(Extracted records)

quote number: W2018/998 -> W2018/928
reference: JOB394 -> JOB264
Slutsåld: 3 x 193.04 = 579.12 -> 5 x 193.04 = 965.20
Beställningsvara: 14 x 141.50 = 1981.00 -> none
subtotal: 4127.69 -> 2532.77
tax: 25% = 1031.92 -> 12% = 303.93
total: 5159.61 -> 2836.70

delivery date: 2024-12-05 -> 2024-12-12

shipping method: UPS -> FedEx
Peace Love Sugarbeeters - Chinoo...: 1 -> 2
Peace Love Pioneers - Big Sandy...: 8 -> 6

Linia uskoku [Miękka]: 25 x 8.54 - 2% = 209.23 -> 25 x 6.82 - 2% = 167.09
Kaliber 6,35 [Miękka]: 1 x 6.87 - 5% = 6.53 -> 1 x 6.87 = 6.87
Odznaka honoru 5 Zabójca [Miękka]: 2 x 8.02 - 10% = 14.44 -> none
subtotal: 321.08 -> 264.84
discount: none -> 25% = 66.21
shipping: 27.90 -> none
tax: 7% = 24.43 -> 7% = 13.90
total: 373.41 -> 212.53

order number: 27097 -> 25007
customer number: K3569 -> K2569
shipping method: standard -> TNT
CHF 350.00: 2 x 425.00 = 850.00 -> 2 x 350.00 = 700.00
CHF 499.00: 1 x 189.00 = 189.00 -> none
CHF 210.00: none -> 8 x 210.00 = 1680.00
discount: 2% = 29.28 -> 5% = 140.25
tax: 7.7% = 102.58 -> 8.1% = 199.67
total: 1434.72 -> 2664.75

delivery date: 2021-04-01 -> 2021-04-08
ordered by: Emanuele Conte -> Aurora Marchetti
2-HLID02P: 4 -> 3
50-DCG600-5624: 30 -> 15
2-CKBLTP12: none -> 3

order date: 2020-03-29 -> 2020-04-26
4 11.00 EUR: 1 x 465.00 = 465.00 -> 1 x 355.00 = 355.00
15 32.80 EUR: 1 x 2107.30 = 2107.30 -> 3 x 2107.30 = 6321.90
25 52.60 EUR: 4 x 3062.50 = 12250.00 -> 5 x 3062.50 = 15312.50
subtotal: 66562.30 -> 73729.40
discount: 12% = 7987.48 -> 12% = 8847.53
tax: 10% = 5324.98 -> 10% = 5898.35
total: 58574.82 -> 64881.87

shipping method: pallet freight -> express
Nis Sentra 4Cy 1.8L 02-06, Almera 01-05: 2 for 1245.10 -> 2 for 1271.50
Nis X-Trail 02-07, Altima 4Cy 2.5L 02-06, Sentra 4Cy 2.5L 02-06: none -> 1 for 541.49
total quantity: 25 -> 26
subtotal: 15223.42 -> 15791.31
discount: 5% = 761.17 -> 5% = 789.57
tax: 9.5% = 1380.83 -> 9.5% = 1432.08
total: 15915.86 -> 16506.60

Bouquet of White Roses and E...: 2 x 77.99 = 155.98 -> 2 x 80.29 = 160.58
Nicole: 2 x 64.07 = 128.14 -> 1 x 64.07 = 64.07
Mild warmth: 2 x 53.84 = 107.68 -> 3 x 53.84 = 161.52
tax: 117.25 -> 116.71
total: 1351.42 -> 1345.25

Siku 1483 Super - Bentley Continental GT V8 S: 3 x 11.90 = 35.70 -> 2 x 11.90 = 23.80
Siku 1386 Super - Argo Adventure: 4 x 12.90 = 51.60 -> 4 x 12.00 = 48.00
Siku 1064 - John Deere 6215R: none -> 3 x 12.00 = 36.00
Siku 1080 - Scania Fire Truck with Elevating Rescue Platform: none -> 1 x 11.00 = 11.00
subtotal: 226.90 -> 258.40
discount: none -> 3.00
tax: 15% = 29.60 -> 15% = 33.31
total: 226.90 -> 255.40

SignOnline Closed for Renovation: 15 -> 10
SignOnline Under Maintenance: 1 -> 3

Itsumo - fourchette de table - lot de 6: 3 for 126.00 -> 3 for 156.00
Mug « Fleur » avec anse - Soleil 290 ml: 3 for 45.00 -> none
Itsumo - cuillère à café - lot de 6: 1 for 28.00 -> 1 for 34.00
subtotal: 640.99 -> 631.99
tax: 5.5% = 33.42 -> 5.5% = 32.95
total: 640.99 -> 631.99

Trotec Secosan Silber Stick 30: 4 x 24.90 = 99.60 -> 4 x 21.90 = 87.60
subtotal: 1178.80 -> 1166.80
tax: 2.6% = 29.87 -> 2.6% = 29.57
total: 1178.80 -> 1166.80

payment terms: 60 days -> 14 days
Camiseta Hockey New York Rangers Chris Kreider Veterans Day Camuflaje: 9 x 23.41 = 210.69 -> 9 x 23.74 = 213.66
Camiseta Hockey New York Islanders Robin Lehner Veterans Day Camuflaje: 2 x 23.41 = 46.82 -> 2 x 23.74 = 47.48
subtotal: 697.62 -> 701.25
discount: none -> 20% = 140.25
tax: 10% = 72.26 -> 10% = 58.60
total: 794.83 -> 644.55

- _Exercise requirements_: Every line above from the line with "total: 1351.42 -> 1345.25" to the line with "Camiseta Hockey New York Rangers", both included, must be reproduced exactly, and no other line may appear.

- _Response to the exercise_:
total: 1351.42 -> 1345.25

Siku 1483 Super - Bentley Continental GT V8 S: 3 x 11.90 = 35.70 -> 2 x 11.90 = 23.80
Siku 1386 Super - Argo Adventure: 4 x 12.90 = 51.60 -> 4 x 12.00 = 48.00
Siku 1064 - John Deere 6215R: none -> 3 x 12.00 = 36.00
Siku 1080 - Scania Fire Truck with Elevating Rescue Platform: none -> 1 x 11.00 = 11.00
subtotal: 226.90 -> 258.40
discount: none -> 3.00
tax: 15% = 29.60 -> 15% = 33.31
total: 226.90 -> 255.40

SignOnline Closed for Renovation: 15 -> 10
SignOnline Under Maintenance: 1 -> 3

Itsumo - fourchette de table - lot de 6: 3 for 126.00 -> 3 for 156.00
Mug « Fleur » avec anse - Soleil 290 ml: 3 for 45.00 -> none
Itsumo - cuillère à café - lot de 6: 1 for 28.00 -> 1 for 34.00
subtotal: 640.99 -> 631.99
tax: 5.5% = 33.42 -> 5.5% = 32.95
total: 640.99 -> 631.99

Trotec Secosan Silber Stick 30: 4 x 24.90 = 99.60 -> 4 x 21.90 = 87.60
subtotal: 1178.80 -> 1166.80
tax: 2.6% = 29.87 -> 2.6% = 29.57
total: 1178.80 -> 1166.80

payment terms: 60 days -> 14 days
Camiseta Hockey New York Rangers Chris Kreider Veterans Day Camuflaje: 9 x 23.41 = 210.69 -> 9 x 23.74 = 213.66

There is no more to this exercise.